Note: this is the default behavior, unless you add the page() function as shown in the next improvement.

It is recommended to use larger page sizes: this will minimize the communication and overhead, and has practically no downsides (unless you retrieve large objects with many fields and text). For example:

for vol in system.volumes.find(Q.type!="SNAPSHOT").only_fields(["name","size"]).page_size(1000):
    print(f"Volume: {vol.get_name()} is {vol.get_size()}")
Requst: <PreparedRequest [GET]> https://systemname:443/api/rest/volumes?type=ne%3ASNAPSHOT&fields=id%2Cname%2Csize&page=1&page_size=1000

The above retrieves 1000 volumes (or less if there are fewer volumes) in a single API request.

Improvement #6: Retrieve the top-most objects

Sometimes the script only needs the first (or last) objects based on some order. For example, you might want to display the 5 oldest snapshots of volume “Database1”.

Doing this efficiently requires the combination of the sorting and paging capabilities in the REST API.

Use the sort() function to indicate the field(s) by which you want the objects, the page_size() function to indicate how many objects you want, and use the page() function to limit the retrival to one page. The above example can be achieved thus:

for vol in system.volumes.find(Q.parent_id==1615).only_fields(["name","size"]).sort(Q.created_at).page_size(5).page(1):
    print(f"Volume: {vol.get_name()} is {vol.get_size()}")
Requst: <PreparedRequest [GET]> https://systemname:443/api/rest/volumes?type=eq%3ASNAPSHOT&parent_id=eq%3A1615&fields=size%2Cname%2Cid&sort=created_at&page=1&page_size=5

The above example will use a single REST API request to retrieve 5 objects - the most efficient way to do that.
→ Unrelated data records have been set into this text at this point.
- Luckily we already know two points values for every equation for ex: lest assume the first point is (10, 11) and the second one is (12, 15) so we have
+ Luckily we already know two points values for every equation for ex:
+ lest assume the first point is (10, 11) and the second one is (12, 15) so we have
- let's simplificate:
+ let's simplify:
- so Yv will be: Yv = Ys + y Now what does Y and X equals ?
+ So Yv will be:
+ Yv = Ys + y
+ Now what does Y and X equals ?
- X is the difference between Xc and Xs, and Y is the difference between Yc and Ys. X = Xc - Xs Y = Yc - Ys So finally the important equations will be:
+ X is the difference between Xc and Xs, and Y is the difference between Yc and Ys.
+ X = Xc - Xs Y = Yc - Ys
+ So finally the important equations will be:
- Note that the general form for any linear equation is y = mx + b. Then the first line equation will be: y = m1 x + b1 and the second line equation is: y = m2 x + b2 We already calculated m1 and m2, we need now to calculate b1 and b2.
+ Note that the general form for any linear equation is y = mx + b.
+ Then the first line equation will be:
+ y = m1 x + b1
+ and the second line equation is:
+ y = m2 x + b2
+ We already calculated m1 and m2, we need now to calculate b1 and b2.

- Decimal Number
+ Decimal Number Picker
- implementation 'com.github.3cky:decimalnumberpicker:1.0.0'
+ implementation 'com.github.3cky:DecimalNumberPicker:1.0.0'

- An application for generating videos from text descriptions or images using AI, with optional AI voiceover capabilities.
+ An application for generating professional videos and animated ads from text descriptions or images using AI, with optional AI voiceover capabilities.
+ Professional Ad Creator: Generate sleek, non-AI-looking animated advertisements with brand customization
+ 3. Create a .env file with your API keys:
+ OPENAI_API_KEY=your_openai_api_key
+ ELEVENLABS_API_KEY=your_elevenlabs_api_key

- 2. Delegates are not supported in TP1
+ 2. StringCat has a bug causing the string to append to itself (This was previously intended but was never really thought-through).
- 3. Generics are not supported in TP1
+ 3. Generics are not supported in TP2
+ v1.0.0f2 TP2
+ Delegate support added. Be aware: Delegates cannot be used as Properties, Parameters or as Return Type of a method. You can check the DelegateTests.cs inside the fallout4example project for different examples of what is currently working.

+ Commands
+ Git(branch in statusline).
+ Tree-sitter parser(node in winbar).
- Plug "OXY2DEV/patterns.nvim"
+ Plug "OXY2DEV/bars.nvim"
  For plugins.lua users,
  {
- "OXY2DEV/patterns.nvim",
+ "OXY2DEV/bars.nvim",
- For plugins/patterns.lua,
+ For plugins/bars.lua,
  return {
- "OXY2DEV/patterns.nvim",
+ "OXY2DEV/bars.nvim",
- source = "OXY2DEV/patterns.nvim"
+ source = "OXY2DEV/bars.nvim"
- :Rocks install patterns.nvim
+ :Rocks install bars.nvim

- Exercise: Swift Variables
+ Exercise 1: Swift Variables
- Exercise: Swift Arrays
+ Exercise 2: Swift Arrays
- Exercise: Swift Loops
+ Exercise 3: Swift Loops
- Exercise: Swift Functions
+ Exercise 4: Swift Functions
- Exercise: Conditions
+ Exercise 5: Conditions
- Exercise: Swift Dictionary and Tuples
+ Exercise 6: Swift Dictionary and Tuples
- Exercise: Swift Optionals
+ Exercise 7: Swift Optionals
Note: paging in InfiniBox is limited to 1000 objects at most, so if you need more you will need to repeat this with page(1), then page(2), etc.

Improvement #7: Retrieve a single object

If you know you’re going to get a single object, there is a quick and simple way to do that, using the get() function. For example, to find a volume by name:

system.volumes.get(Q.name=='my-volume-name')
Request: <PreparedRequest [GET]> https://systemname:443/api/rest/volumes?name=eq%3Amy-volume-name

This is essentially the same as find(<predicate>)[0], plus the necessary exceptions if no objects meet the predicate or more than one object does.